In the Book of Acts, the Apostle Paul reminds us just how important it is for a Christian “to maintain always a blameless conscience both before God and before men” (Acts 24:16 NASB). The chapter in which this verse appears, and chapters 25 and 26 of Acts, illustrate how two individuals had the opportunity to do the right thing, but failed to do so.
The Jews brought Paul before Governor Felix based on charges that Paul was being a “pest” (24:5 NASB) and stirring up dissension. After Paul’s eloquent defense, Paul began to speak to Felix and his wife over the course of several days about faith in Christ. Felix became frightened and sent Paul away, saying he would call upon Paul when he found time. But Felix was not sparing Paul’s life by keeping him imprisoned, but rather hoping Paul would bribe Felix with money to obtain his release. He kept Paul at bay for two years hoping for a payoff!
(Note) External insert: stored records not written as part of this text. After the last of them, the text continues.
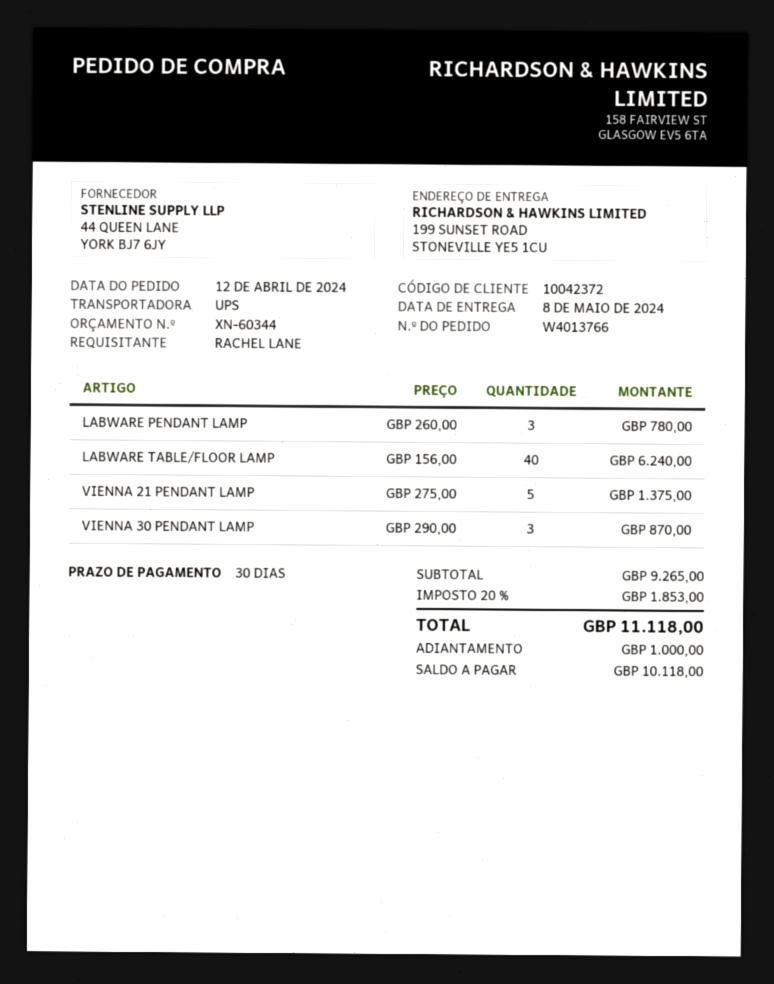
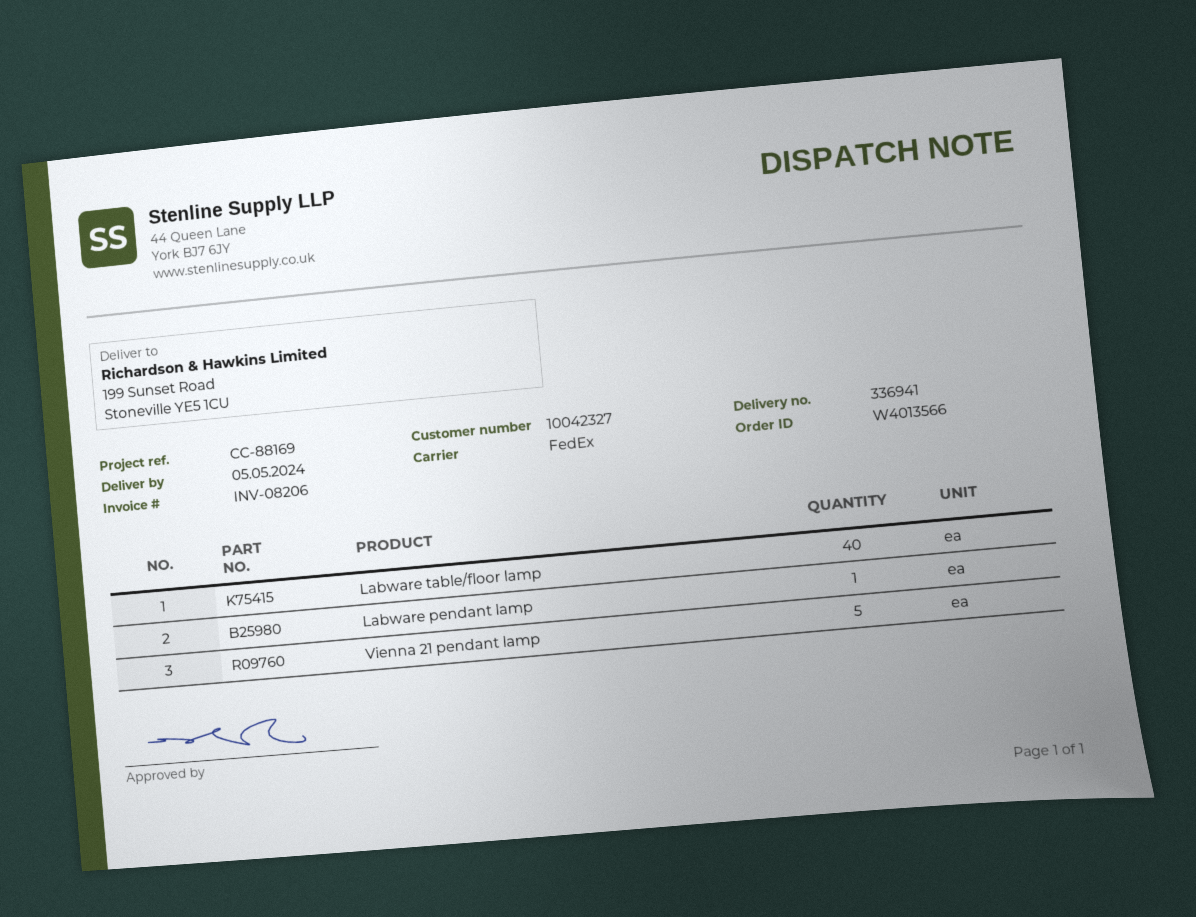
order number: W4013766 -> W4013566
delivery date: 2024-05-08 -> 2024-05-05
customer number: 10042372 -> 10042327
shipping method: UPS -> FedEx
LABWARE PENDANT LAMP: 3 -> 1
VIENNA 30 PENDANT LAMP: 3 -> none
Festus, who succeeded Felix, kept Paul in prison because he wanted to the do the Jews a favor and didn’t want to risk offending them. Once again, the Jews brought up serious charges against Paul. Festus made the politically expedient choice to ask Paul to go to Jerusalem and be tried there. As a Roman citizen, Paul had the right to appeal to the emperor for a direct judgment, which he did. According to Roman law, Festus had no choice but to obey the law. However, if Festus had not curried political favor, Paul could have been set free! Even King Agrippa, who arrived in Caesarea to pay his respects to Festus, acknowledged that Paul could have been set free, had he not appealed to Caesar.
As believers in Christ, Paul implores us to have a spotless conscience not only before God, but also before other men. In short, we are to show others that we are not afraid to do the right thing or speak what is right, no matter how unjustly we are treated by others, no matter the risk of losing worldly gain, such as political stature or money.
Men, do what’s right in the sight of the Lord and you will please Him. Christ died for us when He didn’t have to, yet he did so to free us from the bondage of sin in our lives. In other words, failure to comply is not an option.